MOVING TO FRONT FROM SEP. 7

Joe Salerno has an interesting post on the knowability paradox over at Knowability. The knowability paradox is this (this is Jon Kvanvig's take on it). Suppose, for reductio, that all truths are knowable but that not all truths are known. Then there is a truth p, such that p & p is unknown. This truth is knowable. So, assuming that 'know' distributes over conjunction, it is possible that (p is known and it is known that p is unknown). So by the factivity of 'know', it is possible that (p is known and p is unknown). Contradiction. So, it is a theorem that if all truths are knowable, then all truths are known (assuming classical logic). But we also know that if all truths are known, then all truths are knowable. So, it is a theorem of classical (epistemic) logic that all truths are knowable iff all truths are known. QED.

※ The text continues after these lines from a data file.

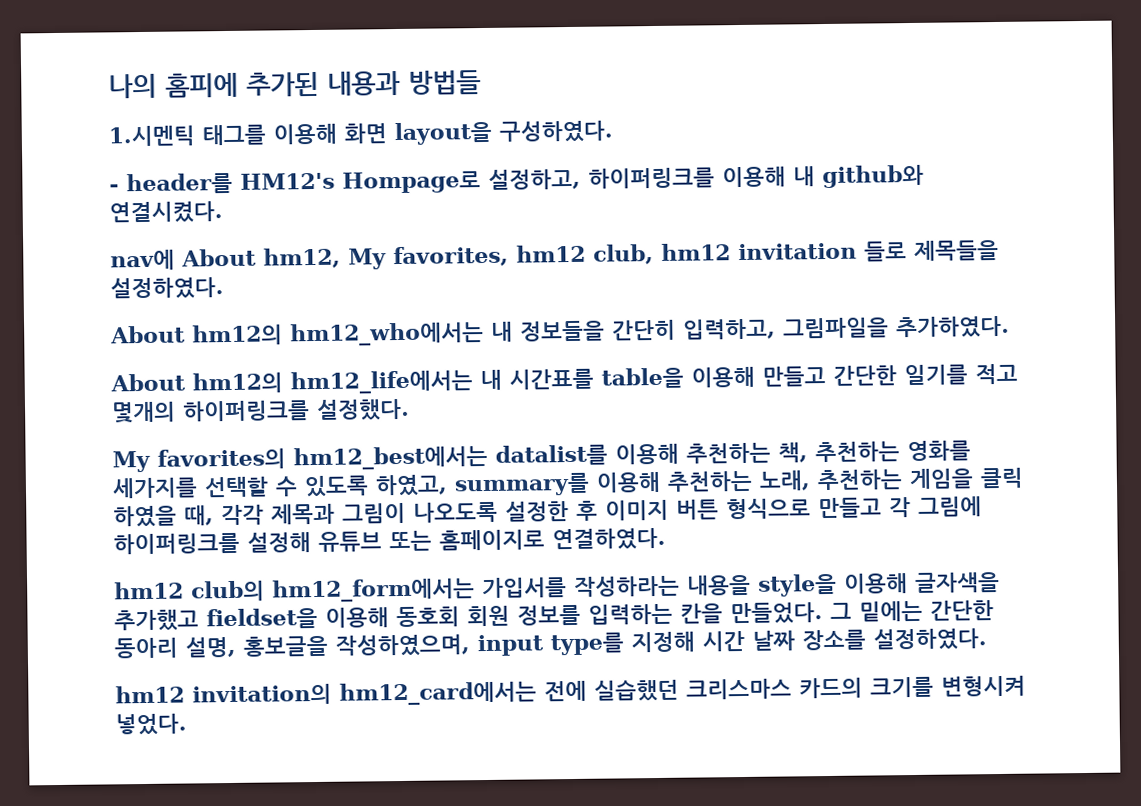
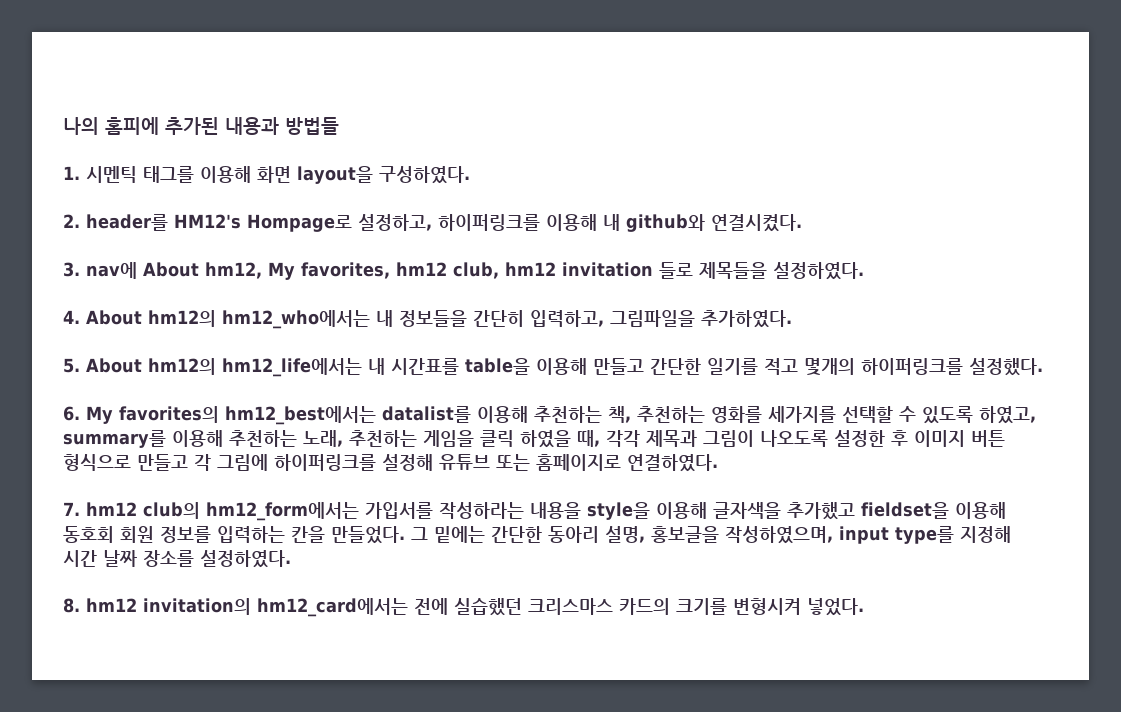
[108,125,195,147] 1.시멘틱 -> [63,166,137,183] 1. 시멘틱
[109,184,119,192] - -> [63,214,80,228] 2.
(223, 212) none -> [63,262,80,277] 3.
(224, 288) none -> [63,310,80,324] 4.
(1010, 327) none -> [63,358,80,373] 5.
(410, 409) none -> [63,406,80,421] 6.
(666, 539) none -> [63,502,80,516] 7.
(987, 639) none -> [63,598,80,613] 8.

The equivalence is prima facie puzzling. But, Joe argues, Nicholas Rescher's Epistemic Logic (2005) gives us a simple reason to believe that it is a *logical truth* that there are more truths than knowables. We can think only a countable number of propositions but there are uncountably many truths. So, there is nothing puzzling about the equivalence. Both sides are logical falsehoods.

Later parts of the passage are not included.